Growth hormone levels can rise substantially during a fast. A study published in Frontiers in Endocrinology found that during a 24-hour fast, people with lower baseline growth hormone levels saw a median increase of over 1,200%. Growth hormone helps preserve lean muscle mass and supports fat metabolism, which is part of why fasting can reduce body fat without as much muscle loss as you might expect from simply eating less.
Autophagy, the process where your cells clean up damaged components and recycle them, is often cited as a major benefit of fasting. Animal studies suggest autophagy ramps up significantly between 24 and 48 hours of fasting. However, as Cleveland Clinic notes, there isn’t enough human research to pin down exactly when autophagy peaks in people. A standard 16:8 fast likely provides some autophagy benefit, but the dramatic cellular cleanup effects often discussed online are more relevant to longer fasts.
How Fasting Compares to Traditional Dieting
If you’re fasting primarily for weight loss, the evidence is clear: intermittent fasting produces results comparable to standard calorie restriction when the overall calorie deficit is similar. The meta-analysis in Nutrition Reviews found that time-restricted eating (like 16:8) led to an average weight loss of about 4.2 kg (9.3 pounds) and a waist circumference reduction of 3.5 cm compared to control diets. The 5:2 diet produced similar numbers.
Where standard calorie restriction with moderate to severe cuts outperformed fasting methods in absolute weight loss, the difference came down to a larger overall calorie deficit, not some metabolic advantage. This means intermittent fasting isn’t magic. It’s a tool that helps many people eat less without having to count calories at every meal. If that structure appeals to you, it’s a valid and well-supported approach. If counting calories and eating three meals a day feels more natural, you’ll get equivalent results.

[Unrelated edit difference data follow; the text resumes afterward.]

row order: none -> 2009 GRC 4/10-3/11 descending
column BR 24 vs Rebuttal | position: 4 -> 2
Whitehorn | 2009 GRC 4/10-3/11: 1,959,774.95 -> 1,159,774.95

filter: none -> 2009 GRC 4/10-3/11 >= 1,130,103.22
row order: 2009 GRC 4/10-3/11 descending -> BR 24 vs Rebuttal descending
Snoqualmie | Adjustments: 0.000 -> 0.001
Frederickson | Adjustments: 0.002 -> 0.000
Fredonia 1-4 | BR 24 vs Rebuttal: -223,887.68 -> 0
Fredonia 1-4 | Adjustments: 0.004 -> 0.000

Who Should Avoid Intermittent Fasting
Intermittent fasting is not appropriate for everyone. People with diabetes (type 1 or type 2) need to be particularly cautious because fasting can cause dangerous drops in blood sugar, especially if you’re on insulin or other glucose-lowering medications. Pregnant women, people with a history of eating disorders, those with chronic kidney or liver disease, and anyone with active peptic ulcers should avoid fasting protocols.
Children and teenagers are still growing and have higher caloric needs relative to their body size, making restrictive eating patterns a poor fit. If you’re underweight or recovering from illness or surgery, fasting can impair healing and recovery. People taking medications that need to be taken with food on a specific schedule may also find that fasting interferes with their treatment plan.